She had stayed his hand.
“Stop!”
He whips his head towards her, enraged. “What?”
“Why should you save this boy?”
. . .What?
“Why should you save him? This child is a total stranger, right?” The hilt feels as if it would break any second in his grip.
“What the hell are you talking about?” He raises his voice, acid in his words as he practically shouts at her. There’s a bitter taste behind his tongue as he finally unsheathes his sword, order or no order. “That doesn’t mean I can’t just not save him! Not when he’s being attacked right in front of me!” He can feel it now, a strange fire in the pit of his stomach that’s rising faster than he can tell, spreading to his limbs and filling it with the desire to protect.
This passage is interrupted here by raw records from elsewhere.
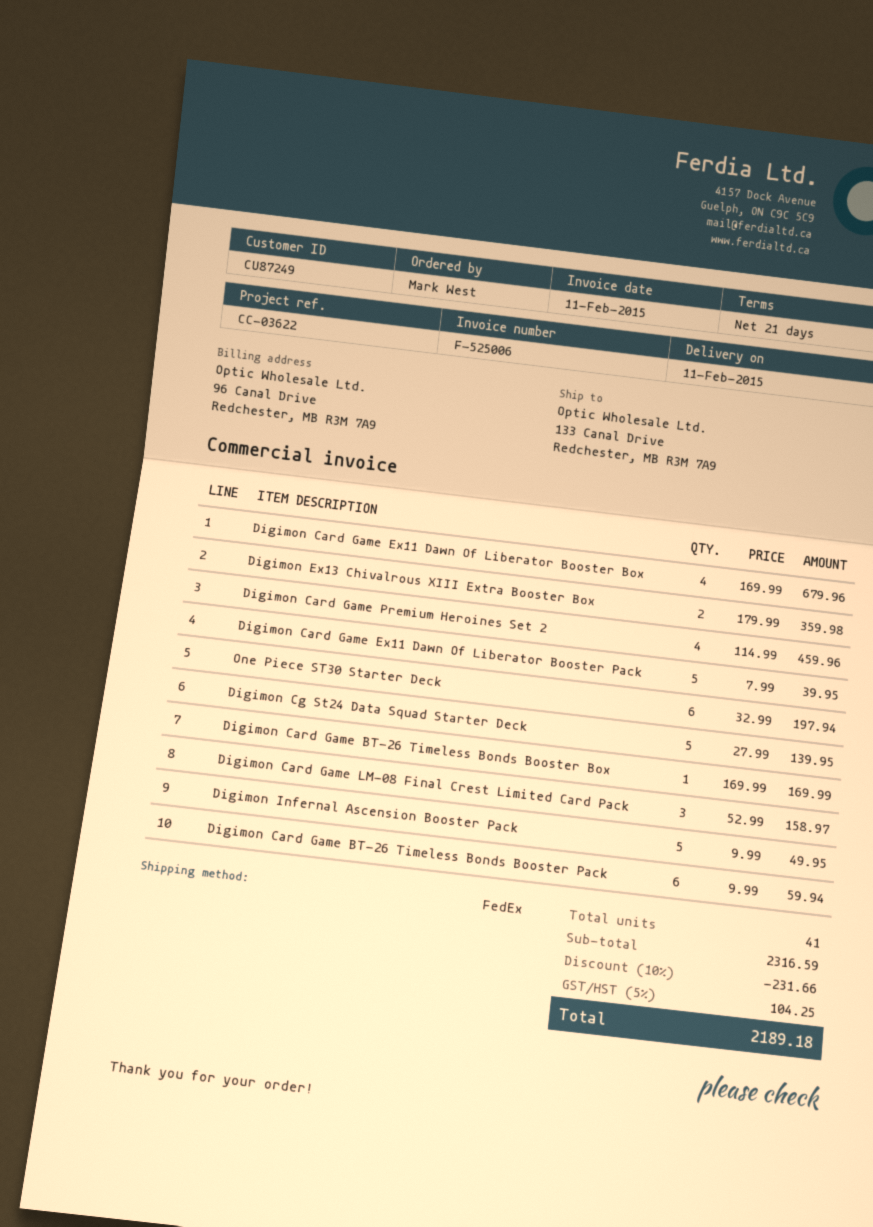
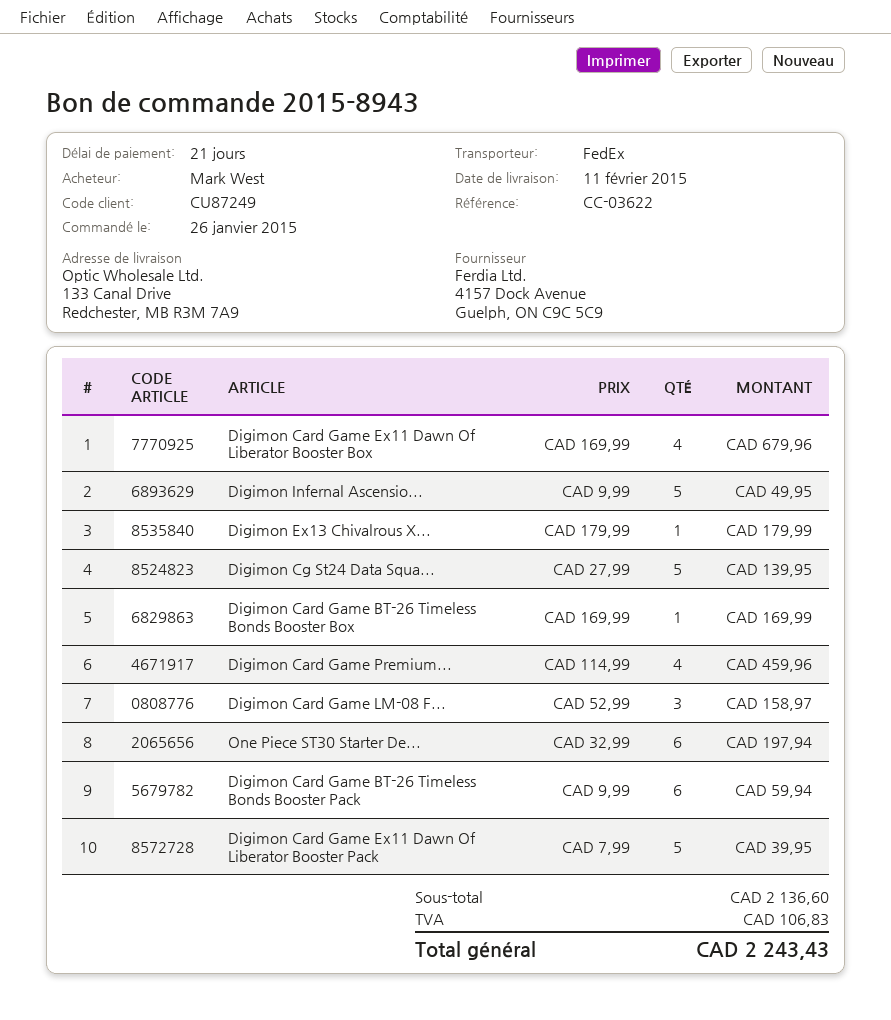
Digimon Ex13 Chivalrous XIII Extra Booster Box: 2 x 179.99 = 359.98 -> 1 x 179.99 = 179.99
subtotal: 2316.59 -> 2136.60
discount: 10% = 231.66 -> none
tax: 104.25 -> 106.83
total: 2189.18 -> 2243.43

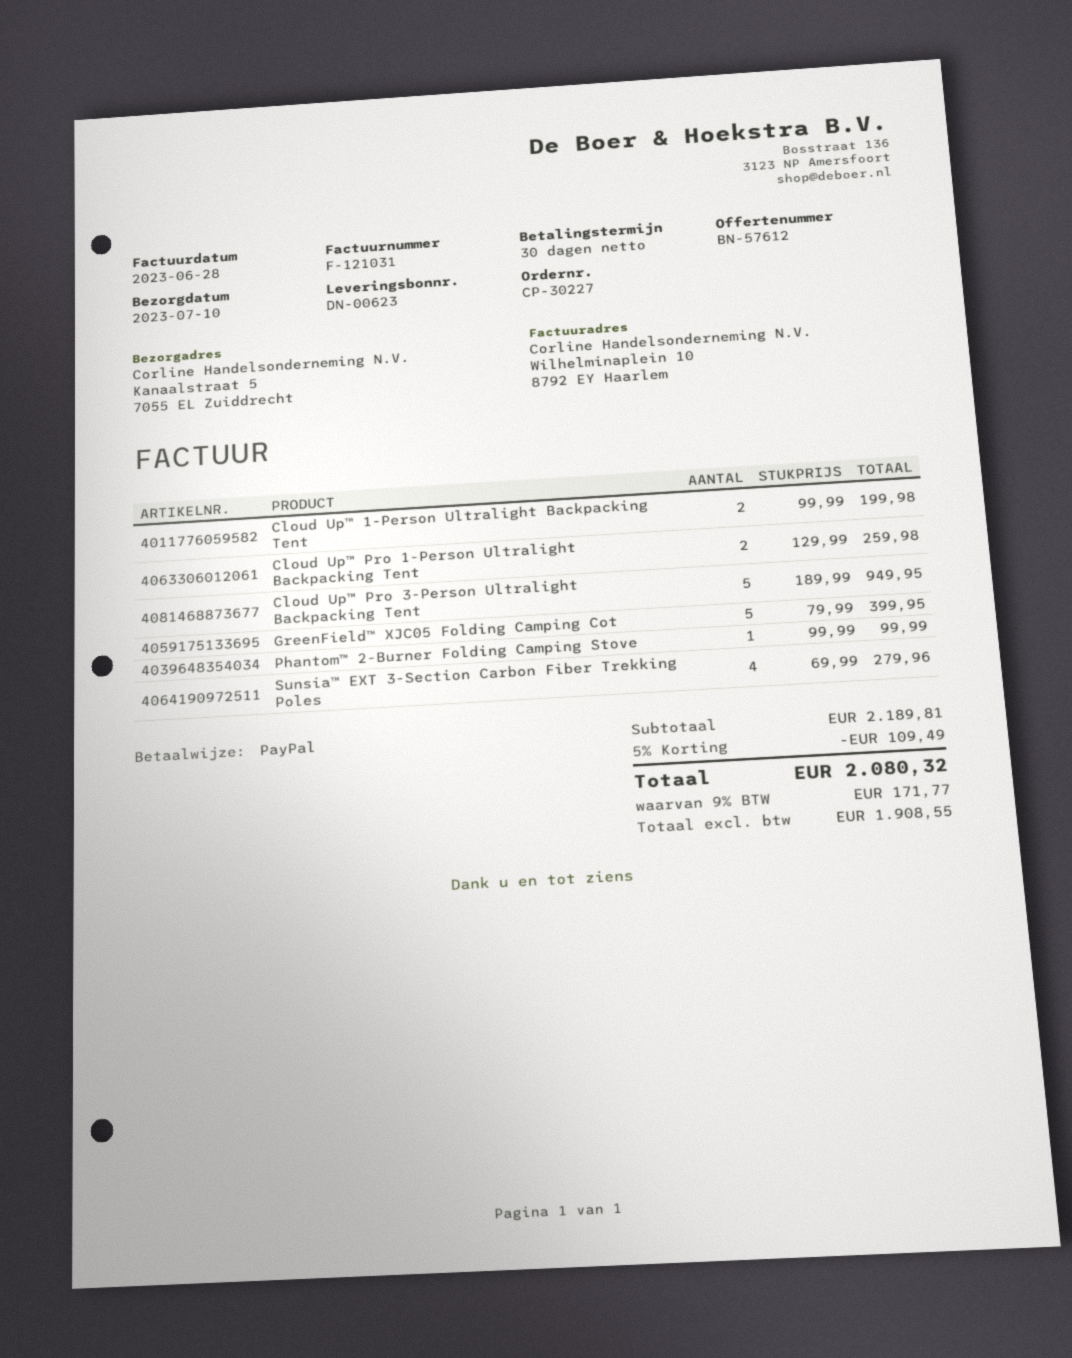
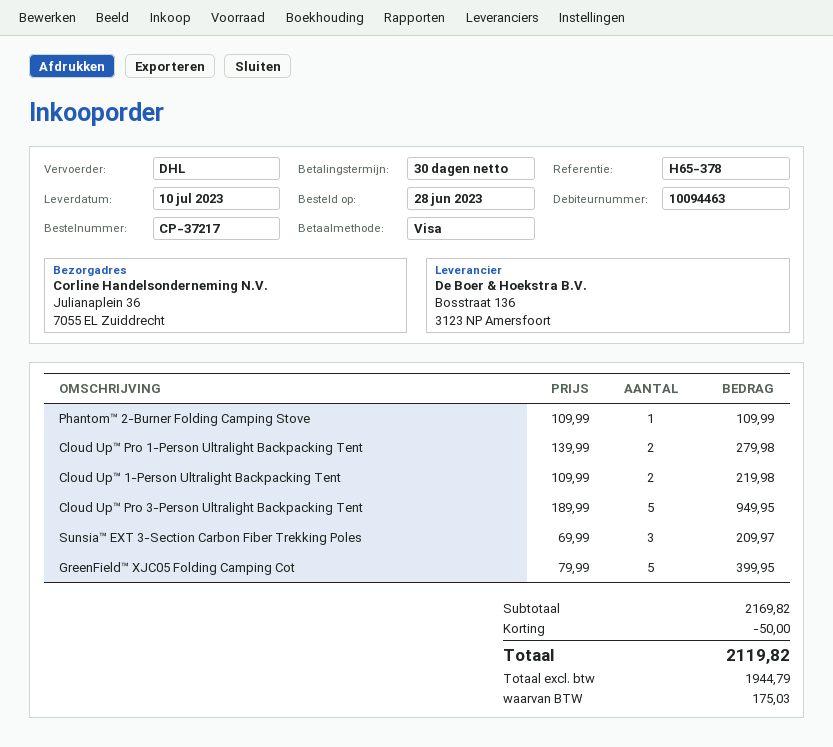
order number: CP-30227 -> CP-37217
payment method: PayPal -> Visa
ship to: Kanaalstraat 5, 7055 EL Zuiddrecht -> Julianaplein 36, 7055 EL Zuiddrecht
Cloud Up™ 1-Person Ultralight Backpacking Tent: 2 x 99.99 = 199.98 -> 2 x 109.99 = 219.98
Cloud Up™ Pro 1-Person Ultralight Backpacking Tent: 2 x 129.99 = 259.98 -> 2 x 139.99 = 279.98
Phantom™ 2-Burner Folding Camping Stove: 1 x 99.99 = 99.99 -> 1 x 109.99 = 109.99
Sunsia™ EXT 3-Section Carbon Fiber Trekking Poles: 4 x 69.99 = 279.96 -> 3 x 69.99 = 209.97
subtotal: 2189.81 -> 2169.82
discount: 109.49 -> 50.00
net: 1908.55 -> 1944.79
tax: 171.77 -> 175.03
total: 2080.32 -> 2119.82

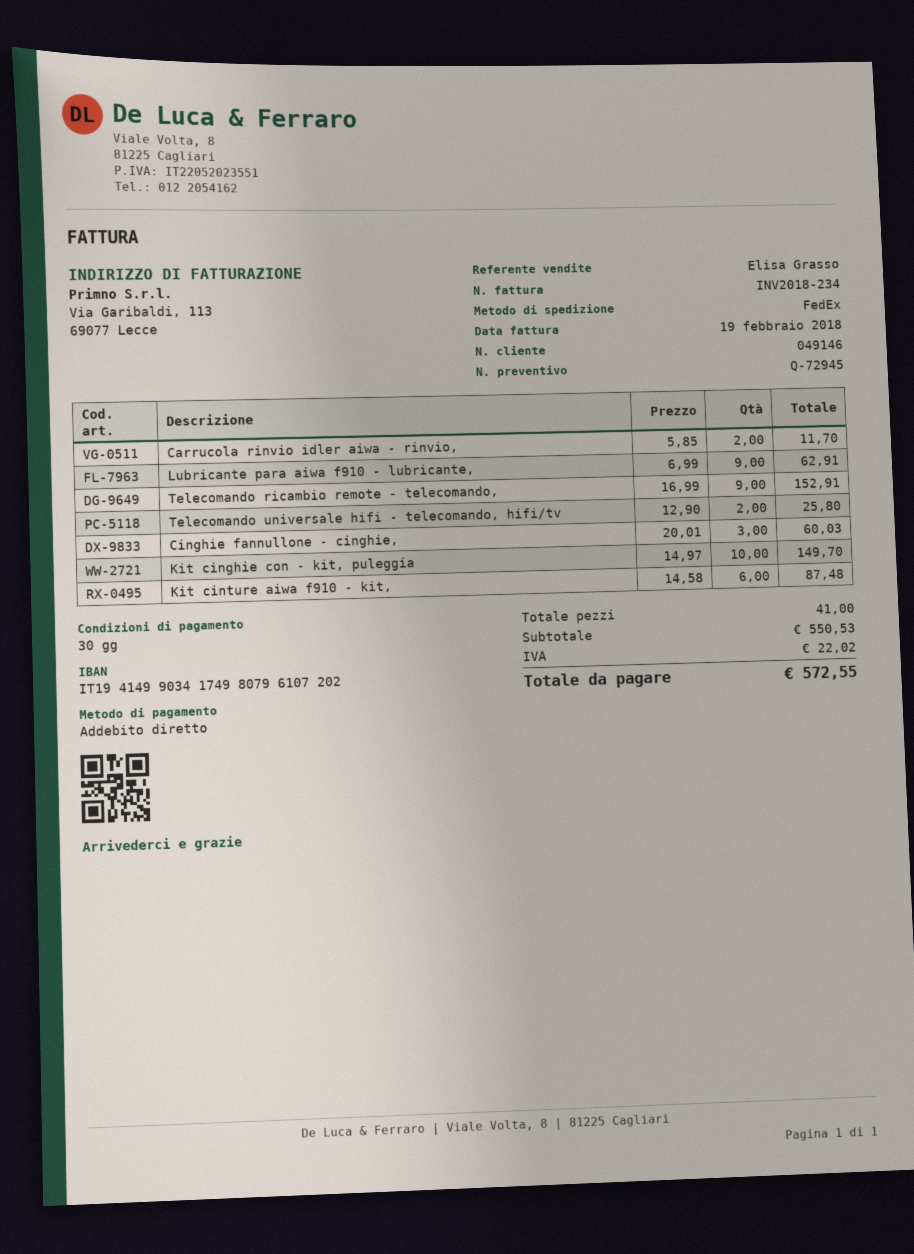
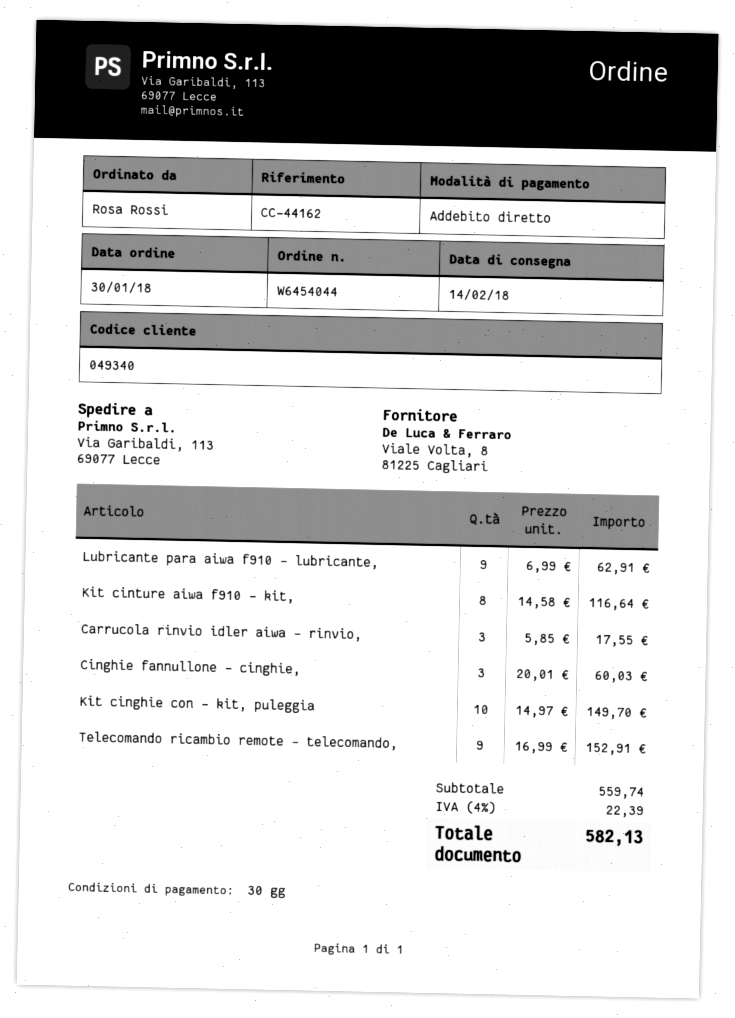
customer number: 049146 -> 049340
Carrucola rinvio idler aiwa - rinvio,: 2 x 5.85 = 11.70 -> 3 x 5.85 = 17.55
Telecomando universale hifi - telecomando, hifi/tv: 2 x 12.90 = 25.80 -> none
Kit cinture aiwa f910 - kit,: 6 x 14.58 = 87.48 -> 8 x 14.58 = 116.64
subtotal: 550.53 -> 559.74
tax: 22.02 -> 22.39
total: 572.55 -> 582.13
His feet shift as he prepares to raise his sword. . .
One.
Two.
“Don’t you dare be selfish!”
All the air is knocked from his lungs in a single, crucial moment. He freezes.
Selfish?
“You should be fair to everyone!” In a haze, he could hear the boy’s cries as the latter struggles to get up, still out of range of the monster’s reach, and maybe it’s the stupid soul bond that they have, but his feet refuse to move no matter how much he wills them to despite knowing that every second he stays here listening to her is wasted –
Stop it!
“Do you think this work is that convenient for you? You wanted power to protect your family, and I gave that to you. Wanting to save only those you can reach, only those you can see. . .now that you have the means to protect, do you think you can do that?!” There’s barely a few meters between the boy and the creature now, and he knows for sure that if he doesn’t step in right now goddamnit –
“Don’t save that boy!”
Shut up, shut up, shut up!
“If you do, then be prepared to save everyone that needs your help! Be prepared to save them even if it means sacrificing yourself!” The fire is no longer just a fire now, it’s an inferno that’s engulfing him entirely and it’s furious and . . . and . . .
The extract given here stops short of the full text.